Синеволосая перемотала полотенце так, чтобы лицо и плечи были открыты. У неё обнаружился правильный овал лица, чуть вздёрнутая верхняя губа и выделяющиеся скулы. «Красивая», – подумал Хунбиш.
– Чё смотришь? – спросила она. – За что взяли?
– Как? – не понял Хунбиш.
– Почему сидишь тут?
– Разбил телефон, – сказал он. – У богини.
Девушки опять переглянулись, выдержали паузу и покатились со смеху. У второй была короткая, под ёжик, стрижка и тату на шее – с каким-то символом. В завершающей фазе смеха, перед шумным вдохом, она отчётливо подхрюкивала.
– Ну я не могу, – стонала синеволосая. – Убейте меня. Мой живот.
– Я не специально, – на всякий случай уточнил Хунбиш. – И вообще, это лошадь всё.
– Чё лошадь? – задыхаясь переспросила девочка-ёжик и затряслась ещё сильнее. – Какая лошадь? Серьёзно?
Наконец они угомонились и обессиленно привалились друг на друга, закрыв глаза. Хунбиш видел, что полотенце у девочки-ёжика завернулось. Под ним была видна внутренняя часть бедра. Трусиков на ней не было. Кажется.
– Эээ! Пялиться хватит! – сказала она, не открывая глаз, а потом не торопясь запахнула ногу. Хунбиш смутился и стал смотреть на ветошь, в угол.
– Ну, давай, – потребовала синеволосая. – Чё за богиня, чё за лошадь?
– Да случайно, я же говорю, – начал было Хунбиш, но тут в приёмной случилось движение, дежурный шумно отодвинул свой стул, и перед решёткой появился крепко сбитый мужик. Шеи у него не было, совсем. Голова была инсталлирована непосредственно в плечи, и для того, чтобы поглядеть вбок, ему приходилось поворачиваться всем телом. Короткий рукав поло держался из последних сил: бицепс у посетителя был, наверное, массивнее, чем две ноги Хунбиша вместе.

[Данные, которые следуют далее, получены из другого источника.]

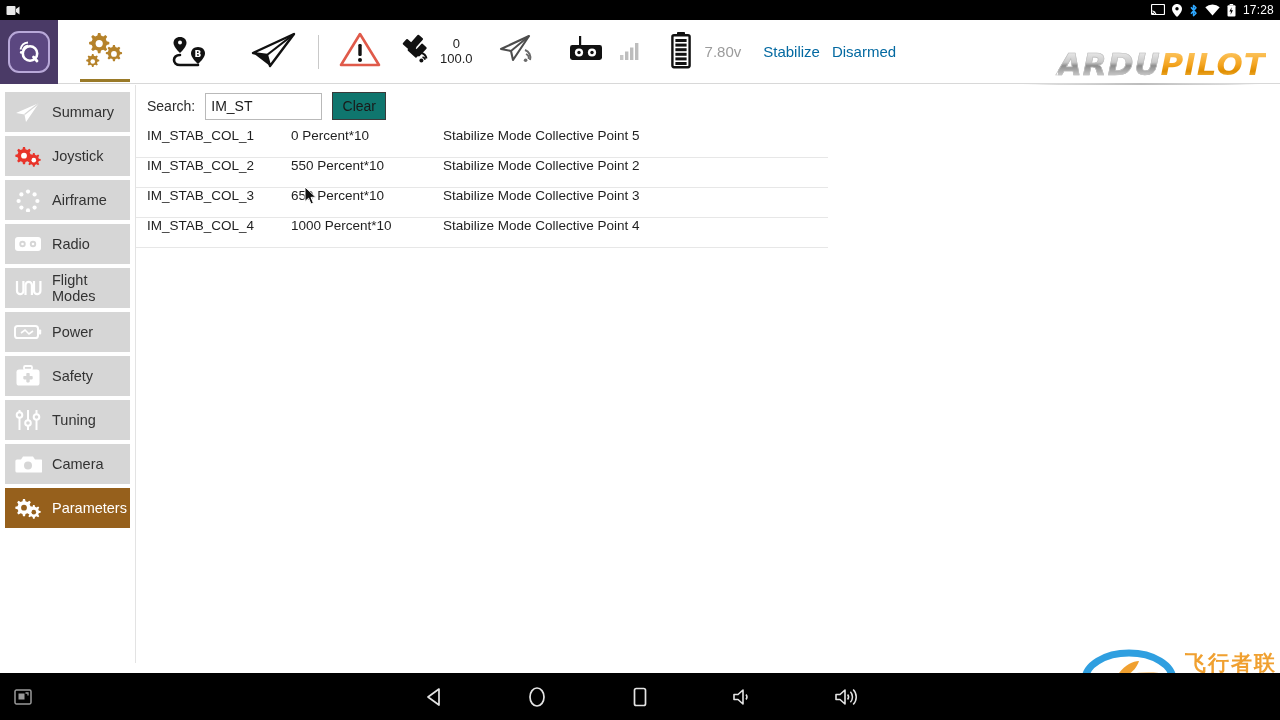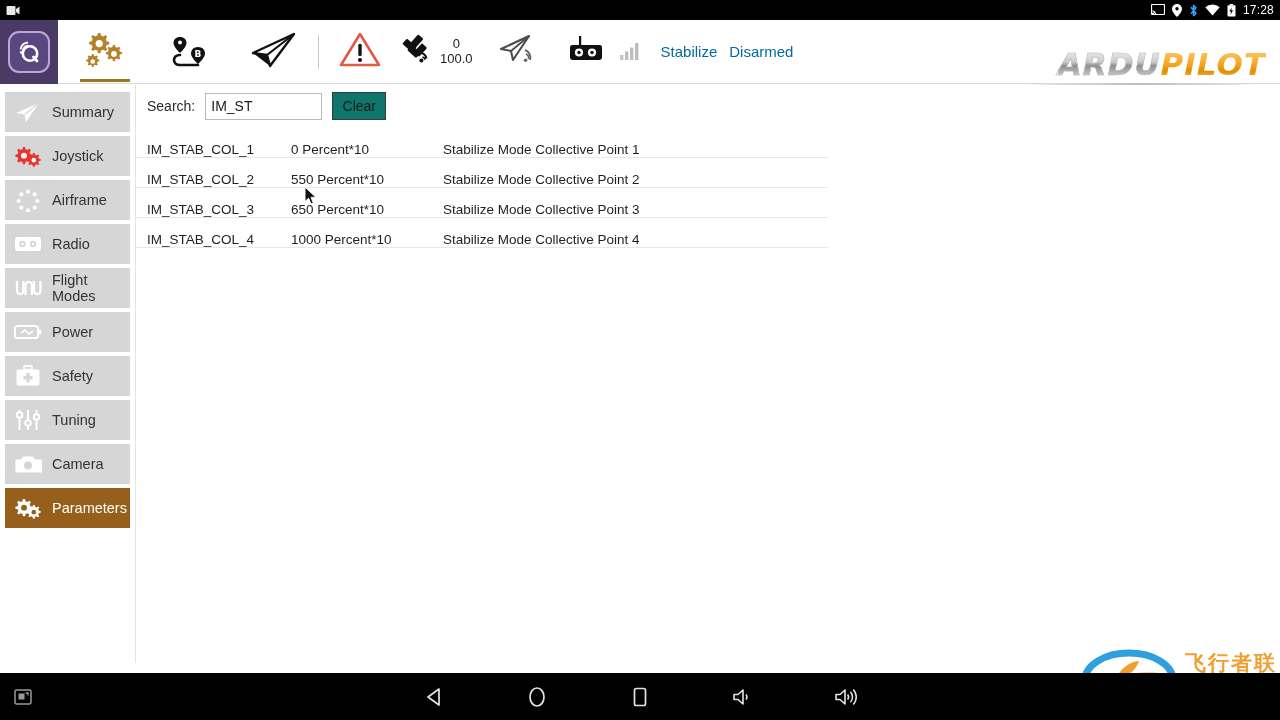"7.80v" div.tb-btn { html: none -> <div> <span> <svg> <rect></rect> <rect></rect> <rect></rect> <rect></rect> <rect></rect> <rect></rect> <rect></rect> <rect></rect> </svg> </span> <span>7.80v</span> </div> }
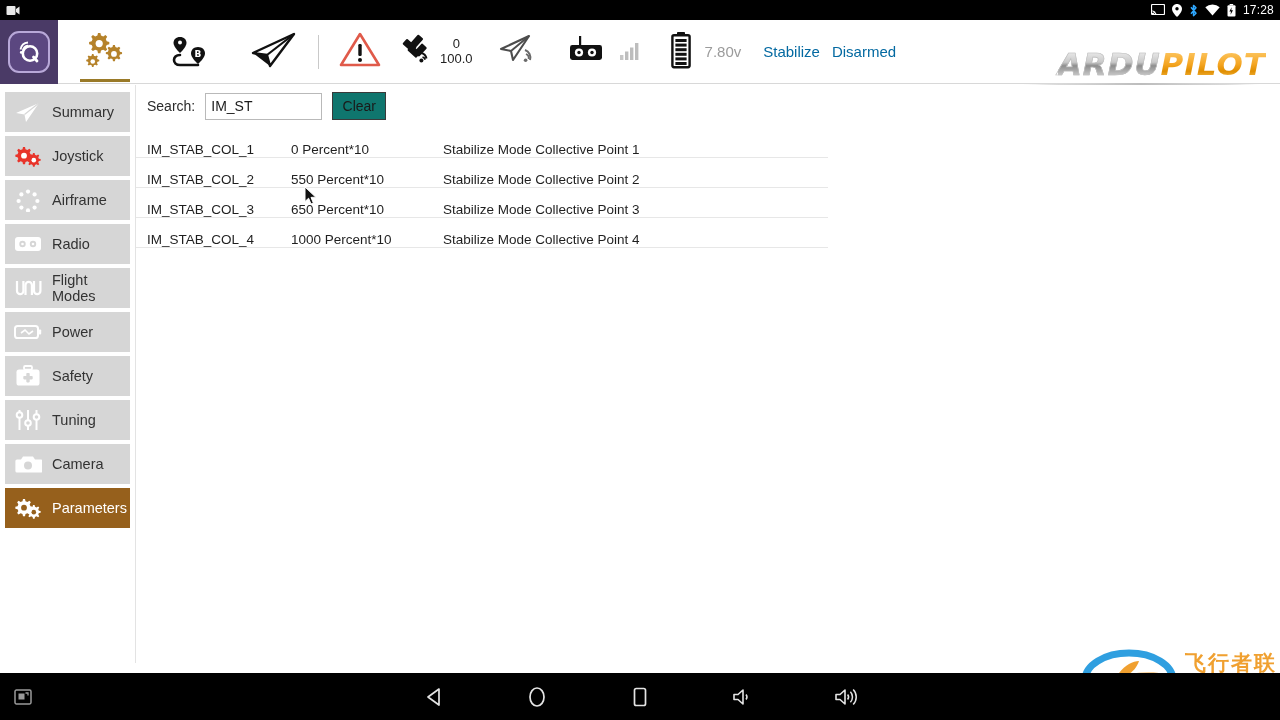"IM_STAB_COL_1" .param-row { align-items: flex-end -> flex-start }
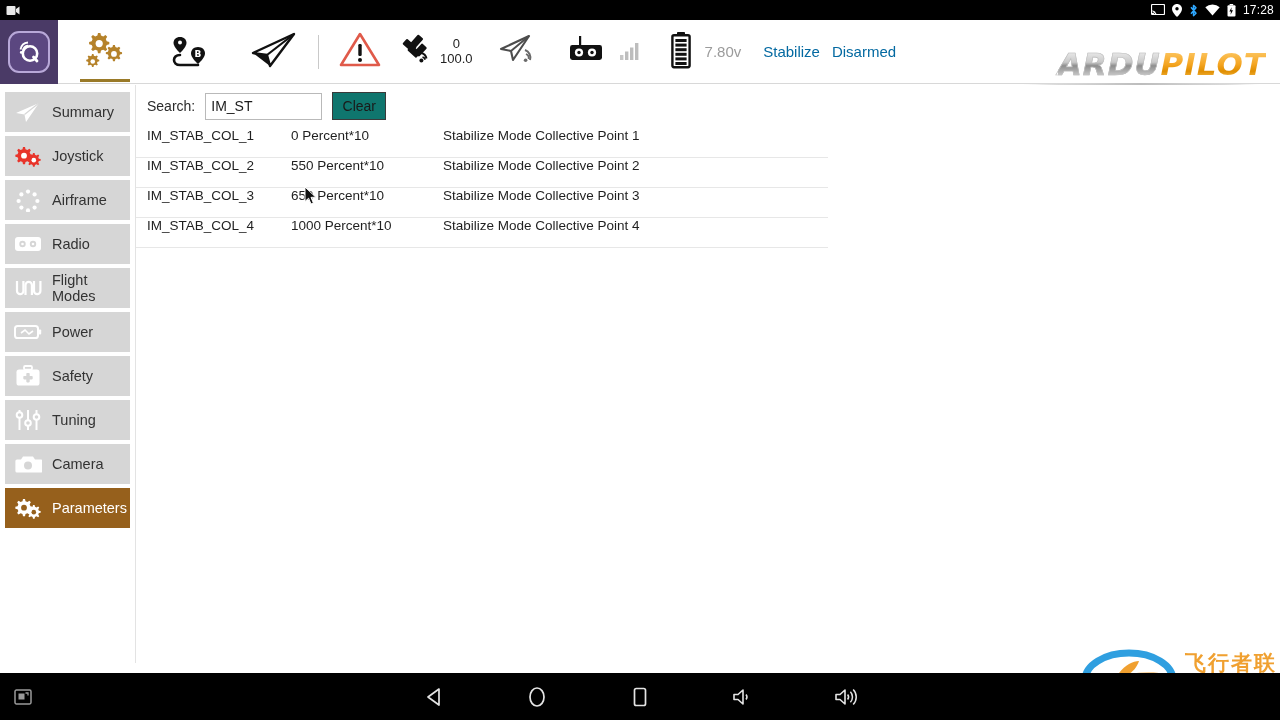"Stabilize Mode Collective Point 1" span.p-desc { text: 1 -> 5 }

Мужик молча посмотрел на всех – и на притихших подростков, и на Хунбиша, цыкнул и отвернулся.
– Вот что, лейтенант, – сказал он тихо дежурному. – Я их обоих заберу, ты там оформи как нужно.
– Вообще, только ближайшие родственники… – начал было дежурный, но крепыш прервал его ладонью.
Жест вышел, на взгляд Хунбиша, неожиданно интеллигентным и в то же время убедительным. Противостоять ему не было никакой возможности.